■ **PROBLEM TO SOLVE**
Where a line below includes the word "Argentina", copy that line.

== RECORD SET

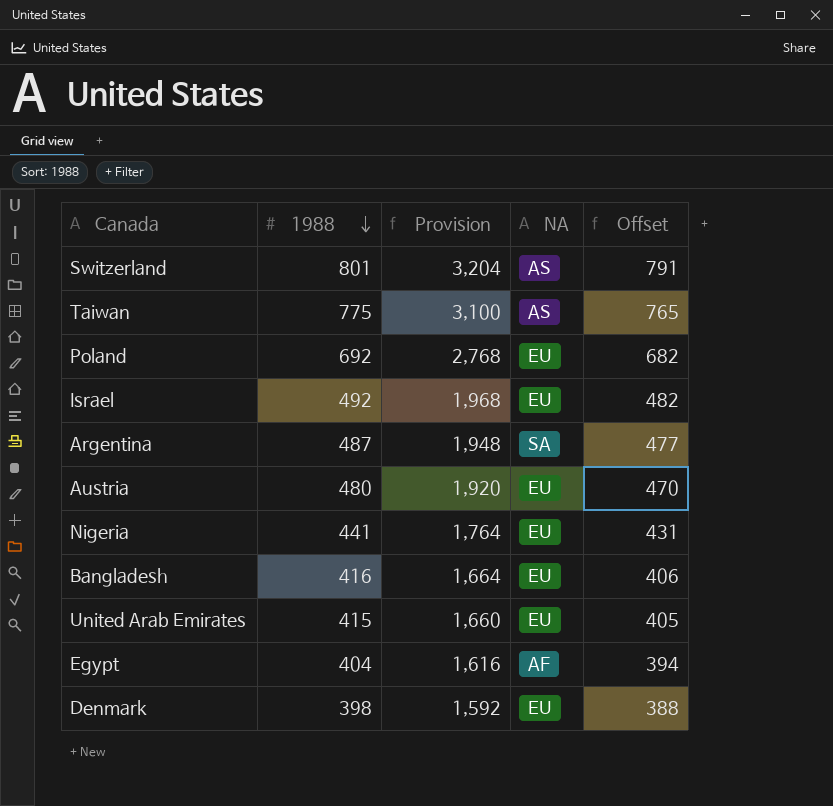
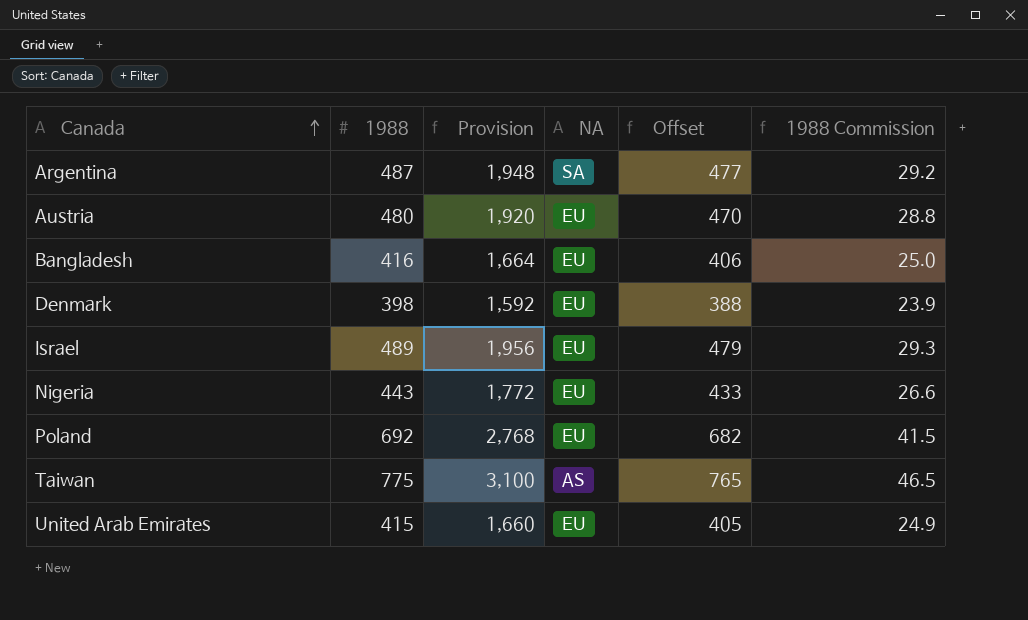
row order: 1988 descending -> Canada ascending
column 1988 Commission | formula: none -> [1988] * 0.06
row Switzerland: 801 | 3,204 | AS | 791 -> none
row Egypt: 404 | 1,616 | AF | 394 -> none
Israel | 1988: 492 -> 489
Israel | Provision: 1,968 -> 1,956
Israel | Offset: 482 -> 479
Nigeria | 1988: 441 -> 443
Nigeria | Provision: 1,764 -> 1,772
Nigeria | Offset: 431 -> 433

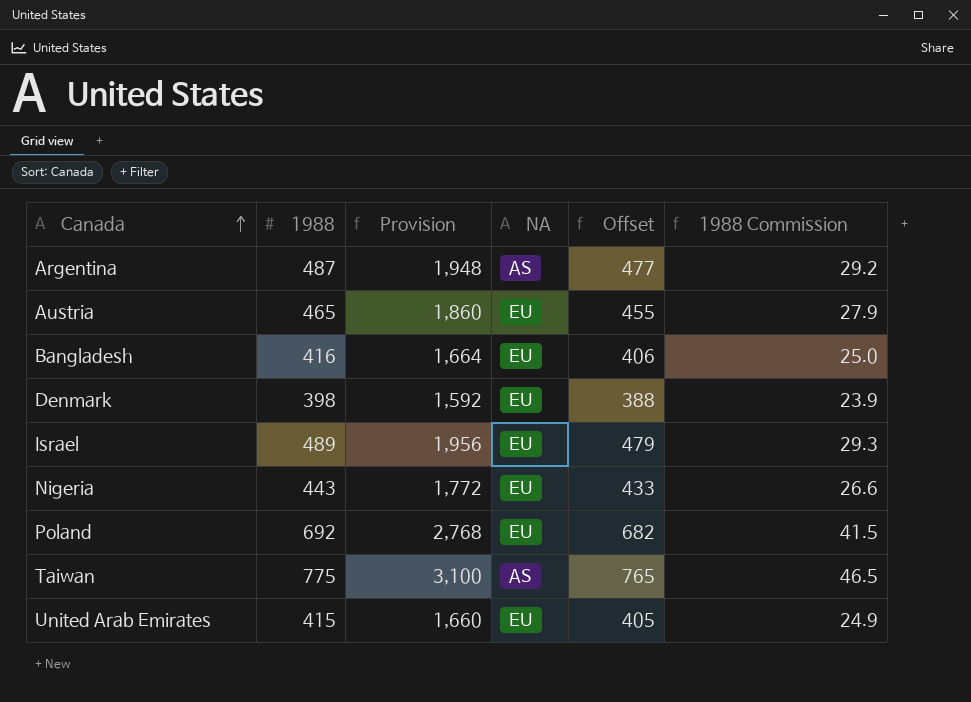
Argentina | NA: SA -> AS
Austria | 1988: 480 -> 465
Austria | Provision: 1,920 -> 1,860
Austria | Offset: 470 -> 455
Austria | 1988 Commission: 28.8 -> 27.9

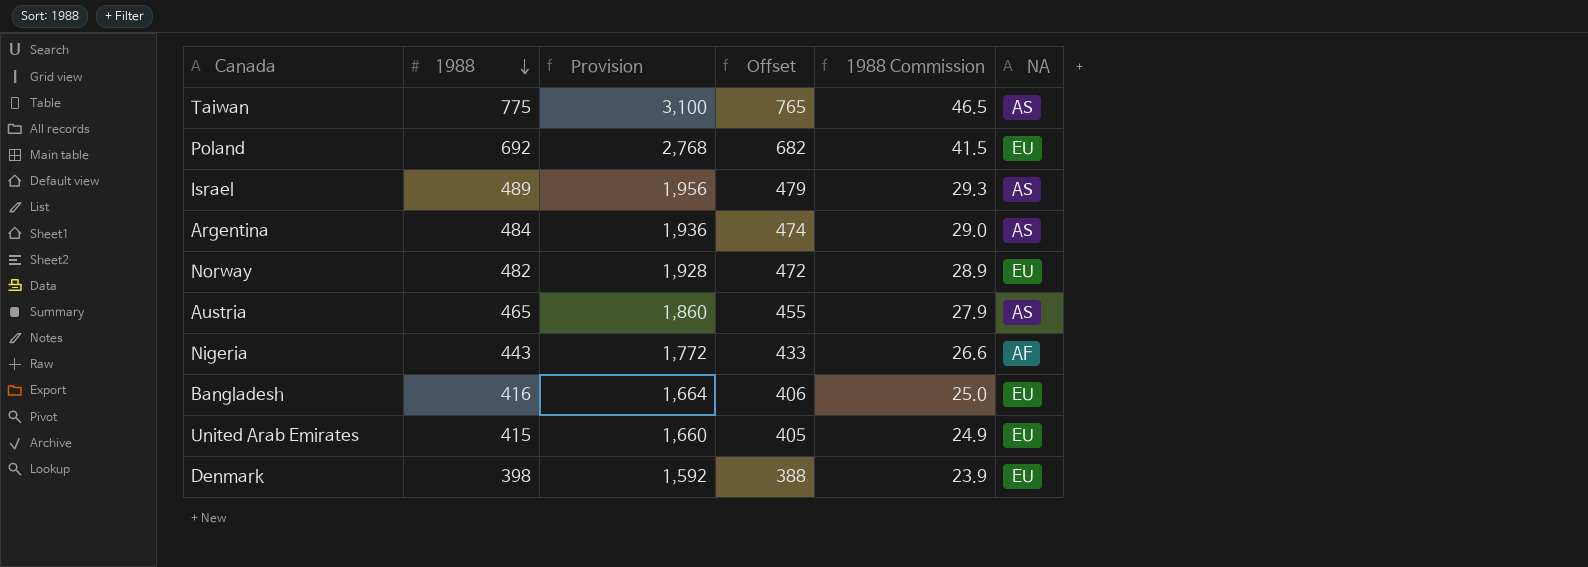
row order: Canada ascending -> 1988 descending
column NA | position: 4 -> 6
Israel | NA: EU -> AS
Argentina | 1988: 487 -> 484
Argentina | Provision: 1,948 -> 1,936
Argentina | Offset: 477 -> 474
Argentina | 1988 Commission: 29.2 -> 29.0
row Norway: none -> 482 | 1,928 | 472 | 28.9 | EU
Austria | NA: EU -> AS
Nigeria | NA: EU -> AF

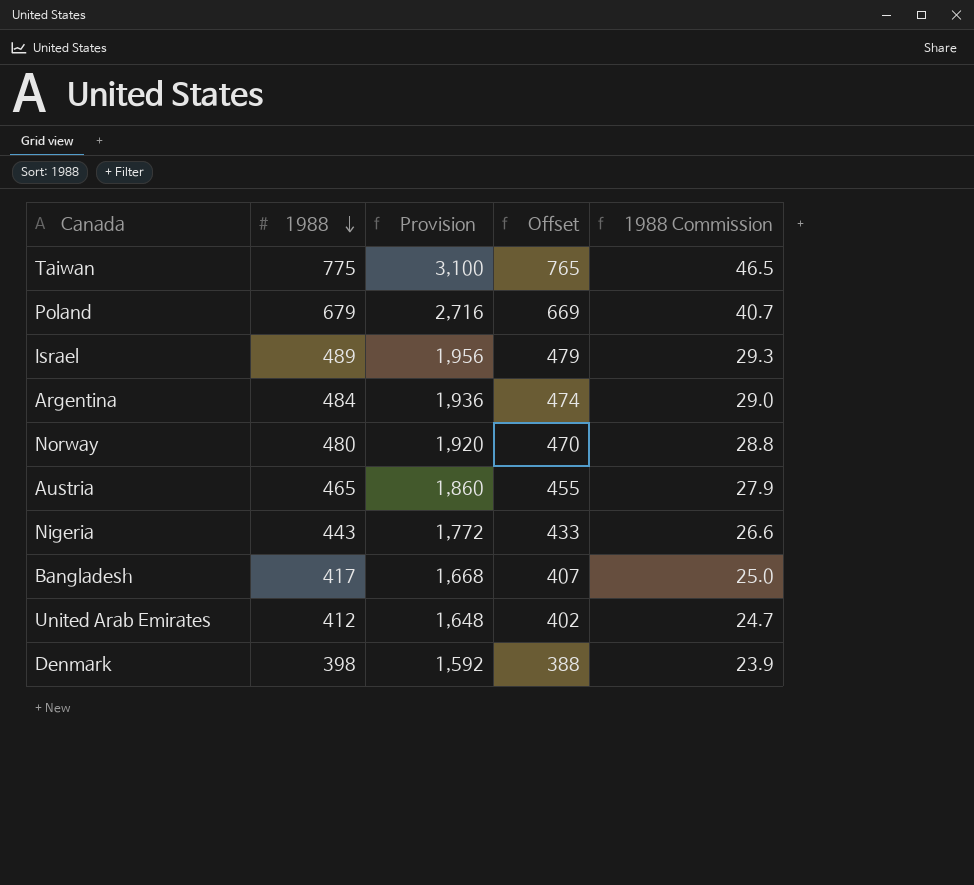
column NA | position: 6 -> none
Poland | 1988: 692 -> 679
Poland | Provision: 2,768 -> 2,716
Poland | Offset: 682 -> 669
Poland | 1988 Commission: 41.5 -> 40.7
Norway | 1988: 482 -> 480
Norway | Provision: 1,928 -> 1,920
Norway | Offset: 472 -> 470
Norway | 1988 Commission: 28.9 -> 28.8
Bangladesh | 1988: 416 -> 417
Bangladesh | Provision: 1,664 -> 1,668
Bangladesh | Offset: 406 -> 407
United Arab Emirates | 1988: 415 -> 412
United Arab Emirates | Provision: 1,660 -> 1,648
United Arab Emirates | Offset: 405 -> 402
United Arab Emirates | 1988 Commission: 24.9 -> 24.7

====

■ **EXERCISE SOLUTION**
Argentina | NA: SA -> AS
Argentina | 1988: 487 -> 484
Argentina | Provision: 1,948 -> 1,936
Argentina | Offset: 477 -> 474
Argentina | 1988 Commission: 29.2 -> 29.0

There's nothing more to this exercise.